Creating a Speech Clip from an Audio File

 
 
 

Face Robot can generate realistic animation data from an audio file. To do this, it recognizes about 38 US English and 23 Japanese phonemes based on the IPA (International Phonetic Alphabet) and automatically determines where these phonemes occur in the sound file using speech recognition technology. The visemes in the library that you imported are automatically mapped to their corresponding phoneme sounds.

The animation of the visemes is stored in a speech clip that is loaded into the mixer for the head model. This clip contains the lip-sync animation that is on the face's lip, jaw, and tongue animation controls. The audio clip is loaded onto the track here and is linked relationally to the speech clip so that they stay synchronized in time if either one moves. See Blending the Lip-Sync Animation for more information.

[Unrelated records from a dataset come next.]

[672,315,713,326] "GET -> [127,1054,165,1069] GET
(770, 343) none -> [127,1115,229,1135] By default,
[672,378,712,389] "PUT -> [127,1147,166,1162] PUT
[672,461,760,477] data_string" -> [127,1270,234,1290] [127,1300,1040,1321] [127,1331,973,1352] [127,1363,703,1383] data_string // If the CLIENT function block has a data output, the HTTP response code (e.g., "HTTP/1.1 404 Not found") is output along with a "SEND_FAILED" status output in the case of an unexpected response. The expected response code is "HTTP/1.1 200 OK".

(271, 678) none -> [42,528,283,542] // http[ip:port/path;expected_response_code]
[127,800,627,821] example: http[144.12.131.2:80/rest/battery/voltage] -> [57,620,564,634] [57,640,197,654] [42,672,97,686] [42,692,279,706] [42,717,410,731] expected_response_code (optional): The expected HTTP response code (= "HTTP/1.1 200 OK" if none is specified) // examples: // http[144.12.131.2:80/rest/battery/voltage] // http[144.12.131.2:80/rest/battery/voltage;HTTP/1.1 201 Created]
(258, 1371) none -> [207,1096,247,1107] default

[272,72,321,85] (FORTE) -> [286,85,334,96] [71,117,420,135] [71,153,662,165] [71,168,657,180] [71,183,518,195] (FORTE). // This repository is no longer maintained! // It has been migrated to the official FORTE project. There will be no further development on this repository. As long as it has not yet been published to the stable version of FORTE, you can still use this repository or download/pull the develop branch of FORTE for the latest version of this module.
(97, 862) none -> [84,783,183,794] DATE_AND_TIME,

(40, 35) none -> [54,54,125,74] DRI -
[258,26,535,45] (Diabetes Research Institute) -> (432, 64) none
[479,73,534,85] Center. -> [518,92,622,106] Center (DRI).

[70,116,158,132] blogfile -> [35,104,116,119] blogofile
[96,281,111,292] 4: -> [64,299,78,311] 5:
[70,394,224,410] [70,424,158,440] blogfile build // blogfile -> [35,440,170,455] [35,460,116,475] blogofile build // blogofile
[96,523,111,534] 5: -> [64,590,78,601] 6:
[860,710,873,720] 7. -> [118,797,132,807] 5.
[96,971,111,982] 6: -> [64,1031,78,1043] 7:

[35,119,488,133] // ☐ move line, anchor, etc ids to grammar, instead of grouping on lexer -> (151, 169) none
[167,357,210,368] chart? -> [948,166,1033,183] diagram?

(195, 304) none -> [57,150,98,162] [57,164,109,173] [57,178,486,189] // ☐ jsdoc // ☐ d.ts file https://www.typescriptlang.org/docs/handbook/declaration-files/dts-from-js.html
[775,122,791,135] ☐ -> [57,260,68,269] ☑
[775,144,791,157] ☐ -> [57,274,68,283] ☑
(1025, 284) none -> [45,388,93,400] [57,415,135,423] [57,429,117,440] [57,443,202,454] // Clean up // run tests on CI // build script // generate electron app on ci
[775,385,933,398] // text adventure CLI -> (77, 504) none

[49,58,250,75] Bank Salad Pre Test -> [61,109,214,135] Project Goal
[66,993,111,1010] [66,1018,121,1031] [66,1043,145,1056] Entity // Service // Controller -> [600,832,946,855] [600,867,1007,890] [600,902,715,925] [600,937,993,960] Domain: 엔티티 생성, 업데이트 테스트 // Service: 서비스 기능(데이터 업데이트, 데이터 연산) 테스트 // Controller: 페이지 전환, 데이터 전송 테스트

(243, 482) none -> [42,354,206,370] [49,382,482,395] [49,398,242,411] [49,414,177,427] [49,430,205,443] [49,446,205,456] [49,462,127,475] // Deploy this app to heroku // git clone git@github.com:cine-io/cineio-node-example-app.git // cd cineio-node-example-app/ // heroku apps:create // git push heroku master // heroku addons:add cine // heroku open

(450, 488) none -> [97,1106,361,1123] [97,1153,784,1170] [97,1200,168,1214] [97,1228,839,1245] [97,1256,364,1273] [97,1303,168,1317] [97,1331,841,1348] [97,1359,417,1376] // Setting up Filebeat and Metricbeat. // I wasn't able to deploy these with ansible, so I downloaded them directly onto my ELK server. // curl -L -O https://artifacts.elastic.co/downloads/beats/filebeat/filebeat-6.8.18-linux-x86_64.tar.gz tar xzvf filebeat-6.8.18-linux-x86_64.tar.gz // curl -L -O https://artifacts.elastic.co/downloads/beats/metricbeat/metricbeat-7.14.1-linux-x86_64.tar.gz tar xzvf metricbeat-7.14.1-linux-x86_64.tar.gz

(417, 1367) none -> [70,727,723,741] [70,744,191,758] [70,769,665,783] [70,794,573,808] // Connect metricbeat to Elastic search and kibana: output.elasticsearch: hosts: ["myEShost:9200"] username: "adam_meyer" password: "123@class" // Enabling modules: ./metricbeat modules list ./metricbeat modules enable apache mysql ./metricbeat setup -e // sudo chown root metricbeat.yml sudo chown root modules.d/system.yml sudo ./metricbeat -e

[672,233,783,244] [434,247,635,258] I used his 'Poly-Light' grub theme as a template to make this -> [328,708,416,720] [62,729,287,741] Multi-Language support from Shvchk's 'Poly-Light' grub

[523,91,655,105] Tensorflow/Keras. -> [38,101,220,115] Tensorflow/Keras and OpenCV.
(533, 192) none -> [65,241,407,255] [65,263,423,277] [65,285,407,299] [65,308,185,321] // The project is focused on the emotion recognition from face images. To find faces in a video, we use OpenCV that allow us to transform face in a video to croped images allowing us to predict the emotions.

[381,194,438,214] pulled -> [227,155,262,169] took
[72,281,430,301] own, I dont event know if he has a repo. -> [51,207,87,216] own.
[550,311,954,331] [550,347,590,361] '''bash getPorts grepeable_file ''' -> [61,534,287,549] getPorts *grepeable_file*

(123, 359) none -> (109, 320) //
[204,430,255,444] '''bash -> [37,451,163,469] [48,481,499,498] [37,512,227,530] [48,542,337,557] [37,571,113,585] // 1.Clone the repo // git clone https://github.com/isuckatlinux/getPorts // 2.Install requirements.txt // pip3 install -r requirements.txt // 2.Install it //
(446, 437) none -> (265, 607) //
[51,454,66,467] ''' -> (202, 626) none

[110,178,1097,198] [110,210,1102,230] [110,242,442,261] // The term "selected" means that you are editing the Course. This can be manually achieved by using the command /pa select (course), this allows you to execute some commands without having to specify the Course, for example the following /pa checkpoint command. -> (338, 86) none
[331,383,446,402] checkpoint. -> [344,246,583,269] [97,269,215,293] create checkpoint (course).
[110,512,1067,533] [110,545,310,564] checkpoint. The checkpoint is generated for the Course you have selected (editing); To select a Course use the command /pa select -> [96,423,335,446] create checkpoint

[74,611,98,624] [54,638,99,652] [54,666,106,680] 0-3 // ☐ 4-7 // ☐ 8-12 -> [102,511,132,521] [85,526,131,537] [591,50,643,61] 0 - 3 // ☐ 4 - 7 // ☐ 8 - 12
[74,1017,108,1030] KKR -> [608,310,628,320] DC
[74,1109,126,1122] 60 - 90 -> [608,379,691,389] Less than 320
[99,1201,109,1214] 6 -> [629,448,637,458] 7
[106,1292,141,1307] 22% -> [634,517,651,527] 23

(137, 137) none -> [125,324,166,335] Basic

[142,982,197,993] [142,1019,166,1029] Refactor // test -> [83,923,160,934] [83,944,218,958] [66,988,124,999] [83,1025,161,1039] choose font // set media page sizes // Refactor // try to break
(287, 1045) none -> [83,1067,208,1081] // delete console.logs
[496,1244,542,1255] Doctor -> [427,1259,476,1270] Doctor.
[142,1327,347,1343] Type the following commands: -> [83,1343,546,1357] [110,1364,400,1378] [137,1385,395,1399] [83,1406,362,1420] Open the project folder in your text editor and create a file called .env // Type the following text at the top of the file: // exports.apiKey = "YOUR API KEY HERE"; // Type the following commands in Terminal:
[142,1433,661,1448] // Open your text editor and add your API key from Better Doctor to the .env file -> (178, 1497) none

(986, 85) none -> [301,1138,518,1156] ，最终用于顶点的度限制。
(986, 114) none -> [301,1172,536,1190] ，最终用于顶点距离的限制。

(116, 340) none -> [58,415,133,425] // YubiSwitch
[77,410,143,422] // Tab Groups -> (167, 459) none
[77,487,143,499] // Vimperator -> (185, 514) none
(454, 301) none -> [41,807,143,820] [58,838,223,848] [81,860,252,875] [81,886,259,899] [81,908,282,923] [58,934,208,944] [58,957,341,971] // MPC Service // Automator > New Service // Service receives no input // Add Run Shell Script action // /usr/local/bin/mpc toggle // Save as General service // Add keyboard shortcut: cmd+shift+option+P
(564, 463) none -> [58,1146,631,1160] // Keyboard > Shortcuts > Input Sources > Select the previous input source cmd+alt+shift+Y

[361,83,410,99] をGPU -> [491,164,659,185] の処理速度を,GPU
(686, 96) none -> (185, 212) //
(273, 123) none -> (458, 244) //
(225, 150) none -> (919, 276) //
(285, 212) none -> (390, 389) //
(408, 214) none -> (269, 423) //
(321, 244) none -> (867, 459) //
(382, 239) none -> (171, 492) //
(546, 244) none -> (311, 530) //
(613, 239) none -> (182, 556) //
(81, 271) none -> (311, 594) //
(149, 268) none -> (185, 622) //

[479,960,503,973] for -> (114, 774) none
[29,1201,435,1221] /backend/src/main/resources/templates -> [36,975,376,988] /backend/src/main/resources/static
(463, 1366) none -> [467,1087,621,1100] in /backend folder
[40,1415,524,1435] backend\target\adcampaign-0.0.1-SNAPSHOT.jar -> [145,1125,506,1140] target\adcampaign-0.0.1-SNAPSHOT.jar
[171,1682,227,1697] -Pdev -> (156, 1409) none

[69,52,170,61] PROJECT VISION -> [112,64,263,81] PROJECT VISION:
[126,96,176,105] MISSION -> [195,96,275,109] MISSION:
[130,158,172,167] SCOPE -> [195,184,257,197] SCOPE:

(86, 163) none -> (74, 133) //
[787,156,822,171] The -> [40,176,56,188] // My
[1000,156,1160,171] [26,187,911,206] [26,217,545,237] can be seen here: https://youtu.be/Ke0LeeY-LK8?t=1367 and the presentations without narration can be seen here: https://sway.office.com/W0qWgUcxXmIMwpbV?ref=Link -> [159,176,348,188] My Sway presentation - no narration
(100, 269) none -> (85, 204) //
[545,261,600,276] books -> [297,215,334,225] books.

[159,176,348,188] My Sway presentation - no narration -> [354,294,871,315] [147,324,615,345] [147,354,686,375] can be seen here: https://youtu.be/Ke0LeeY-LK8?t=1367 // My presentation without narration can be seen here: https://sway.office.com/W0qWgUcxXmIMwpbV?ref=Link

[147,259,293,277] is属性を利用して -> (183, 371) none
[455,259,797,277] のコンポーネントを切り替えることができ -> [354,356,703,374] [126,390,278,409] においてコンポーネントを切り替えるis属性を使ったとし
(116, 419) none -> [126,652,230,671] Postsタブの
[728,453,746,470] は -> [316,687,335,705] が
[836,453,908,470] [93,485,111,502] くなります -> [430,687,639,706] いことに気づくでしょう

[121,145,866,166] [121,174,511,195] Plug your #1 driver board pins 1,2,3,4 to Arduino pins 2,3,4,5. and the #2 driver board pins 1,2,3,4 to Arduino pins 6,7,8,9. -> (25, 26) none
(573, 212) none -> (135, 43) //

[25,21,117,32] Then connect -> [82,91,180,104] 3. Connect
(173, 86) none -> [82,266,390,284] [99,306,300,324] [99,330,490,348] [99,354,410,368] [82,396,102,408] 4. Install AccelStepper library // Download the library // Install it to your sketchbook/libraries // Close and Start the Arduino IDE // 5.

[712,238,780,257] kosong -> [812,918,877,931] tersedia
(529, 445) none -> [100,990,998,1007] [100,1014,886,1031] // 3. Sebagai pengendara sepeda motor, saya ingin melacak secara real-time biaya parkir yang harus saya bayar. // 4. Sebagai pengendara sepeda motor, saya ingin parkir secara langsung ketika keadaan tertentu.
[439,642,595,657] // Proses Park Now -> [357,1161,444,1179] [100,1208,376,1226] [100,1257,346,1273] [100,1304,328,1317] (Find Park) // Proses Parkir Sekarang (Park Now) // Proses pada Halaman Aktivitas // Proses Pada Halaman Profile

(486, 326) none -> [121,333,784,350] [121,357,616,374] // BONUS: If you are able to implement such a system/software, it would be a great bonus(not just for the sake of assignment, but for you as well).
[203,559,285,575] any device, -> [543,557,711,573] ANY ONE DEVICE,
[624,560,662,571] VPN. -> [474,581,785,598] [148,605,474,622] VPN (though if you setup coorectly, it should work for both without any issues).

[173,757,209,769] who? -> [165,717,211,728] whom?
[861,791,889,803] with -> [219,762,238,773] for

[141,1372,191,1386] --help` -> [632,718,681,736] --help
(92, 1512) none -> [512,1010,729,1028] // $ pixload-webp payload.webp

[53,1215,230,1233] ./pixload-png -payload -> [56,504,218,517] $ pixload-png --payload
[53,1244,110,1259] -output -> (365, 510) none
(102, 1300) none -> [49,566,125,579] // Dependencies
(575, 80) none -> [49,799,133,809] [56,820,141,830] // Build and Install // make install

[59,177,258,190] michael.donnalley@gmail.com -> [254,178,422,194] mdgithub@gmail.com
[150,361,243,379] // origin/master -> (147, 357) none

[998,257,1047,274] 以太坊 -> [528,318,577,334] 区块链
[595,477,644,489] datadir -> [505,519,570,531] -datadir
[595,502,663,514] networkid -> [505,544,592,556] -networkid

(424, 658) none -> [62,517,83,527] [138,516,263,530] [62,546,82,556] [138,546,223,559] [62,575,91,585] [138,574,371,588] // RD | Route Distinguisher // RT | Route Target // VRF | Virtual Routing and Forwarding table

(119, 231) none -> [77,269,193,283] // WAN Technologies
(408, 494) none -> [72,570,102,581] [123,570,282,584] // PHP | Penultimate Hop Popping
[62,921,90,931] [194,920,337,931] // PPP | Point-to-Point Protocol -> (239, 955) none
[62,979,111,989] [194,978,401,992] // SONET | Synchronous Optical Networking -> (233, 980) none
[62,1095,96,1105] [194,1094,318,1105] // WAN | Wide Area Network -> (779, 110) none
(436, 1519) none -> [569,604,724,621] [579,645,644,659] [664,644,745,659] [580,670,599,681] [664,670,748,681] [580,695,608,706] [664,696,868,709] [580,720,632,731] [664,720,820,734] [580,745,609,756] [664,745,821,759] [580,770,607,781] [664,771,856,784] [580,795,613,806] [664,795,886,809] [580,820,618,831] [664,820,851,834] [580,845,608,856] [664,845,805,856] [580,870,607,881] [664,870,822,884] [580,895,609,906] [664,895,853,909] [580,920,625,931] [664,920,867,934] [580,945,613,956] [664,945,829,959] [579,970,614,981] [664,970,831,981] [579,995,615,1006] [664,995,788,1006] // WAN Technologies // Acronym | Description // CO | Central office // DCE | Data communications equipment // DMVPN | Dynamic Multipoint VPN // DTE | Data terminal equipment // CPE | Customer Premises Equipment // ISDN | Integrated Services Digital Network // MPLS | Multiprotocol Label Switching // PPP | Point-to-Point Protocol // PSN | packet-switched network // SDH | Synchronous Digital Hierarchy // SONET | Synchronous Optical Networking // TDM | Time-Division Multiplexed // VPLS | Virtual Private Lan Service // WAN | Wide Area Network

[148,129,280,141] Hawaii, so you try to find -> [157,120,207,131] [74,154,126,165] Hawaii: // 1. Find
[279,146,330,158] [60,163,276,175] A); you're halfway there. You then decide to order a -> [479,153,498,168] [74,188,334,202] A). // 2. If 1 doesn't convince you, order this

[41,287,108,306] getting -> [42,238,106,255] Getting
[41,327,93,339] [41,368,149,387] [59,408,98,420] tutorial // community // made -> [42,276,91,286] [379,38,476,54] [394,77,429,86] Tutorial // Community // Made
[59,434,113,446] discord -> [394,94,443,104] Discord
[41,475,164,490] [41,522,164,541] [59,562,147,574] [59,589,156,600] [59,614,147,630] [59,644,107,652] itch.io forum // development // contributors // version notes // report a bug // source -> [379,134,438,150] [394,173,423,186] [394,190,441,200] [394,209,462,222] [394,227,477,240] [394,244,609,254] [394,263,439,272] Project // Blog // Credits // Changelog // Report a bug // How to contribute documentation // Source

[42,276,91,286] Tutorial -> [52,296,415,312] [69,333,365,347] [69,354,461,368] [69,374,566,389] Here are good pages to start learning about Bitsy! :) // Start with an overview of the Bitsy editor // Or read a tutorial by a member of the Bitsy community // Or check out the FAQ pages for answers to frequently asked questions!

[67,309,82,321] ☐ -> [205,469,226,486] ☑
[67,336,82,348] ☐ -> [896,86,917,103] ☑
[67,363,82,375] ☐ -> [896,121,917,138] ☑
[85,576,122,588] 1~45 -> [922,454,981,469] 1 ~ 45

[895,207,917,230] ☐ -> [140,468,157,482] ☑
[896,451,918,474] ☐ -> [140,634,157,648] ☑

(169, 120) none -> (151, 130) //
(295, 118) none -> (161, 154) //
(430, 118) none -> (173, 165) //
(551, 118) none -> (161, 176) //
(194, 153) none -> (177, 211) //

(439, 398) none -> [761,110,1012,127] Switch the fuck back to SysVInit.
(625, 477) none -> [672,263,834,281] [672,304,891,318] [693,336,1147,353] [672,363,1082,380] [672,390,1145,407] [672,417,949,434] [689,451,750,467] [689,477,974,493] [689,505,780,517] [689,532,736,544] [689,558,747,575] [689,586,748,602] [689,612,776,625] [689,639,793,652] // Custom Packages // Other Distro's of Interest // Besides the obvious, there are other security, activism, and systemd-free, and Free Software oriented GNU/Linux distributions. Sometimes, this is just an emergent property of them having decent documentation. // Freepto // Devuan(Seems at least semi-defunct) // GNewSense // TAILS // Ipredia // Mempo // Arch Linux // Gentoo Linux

Supported Audio File Formats

The following audio file formats are supported by Face Robot. For more information, see Supported Audio File Formats.

  • *.aiff /.aif: Audio Interchange File Format

  • *.aifc : Audio Interchange Format - Compressed

  • *.avi : Audio Video Interleave

  • *.mov : Apple® QuickTime

  • *.qt : Apple QuickTime

  • *.wav : Windows waveform

Loading the Audio and Text Files

Before you load the audio file, make sure that it's of a supported audio file format (see previous section). You also need to have a text file containing a transcript of this audio file. This text file usually has the same name as the audio file, but with some type of text file extension, such as .txt. Having a transcript of the audio file ensures that the best results are created for the lip sync.

If there is no text file that transcribes the audio file, you must first create an empty .txt file with the same name as the audio file and located in the same folder, then you can enter the text directly into the LipSync dialog box and save it.

To load an audio file and create a lip-sync clip

  1. Select LipSync Create LipSync from the Library panel.

  2. In the LipSync dialog box that appears, select the Language of the audio file and text file to use for generating the lip sync: English or Japanese.

  3. Click the browser button (…) for Audio to open a browser in which you can select an audio file.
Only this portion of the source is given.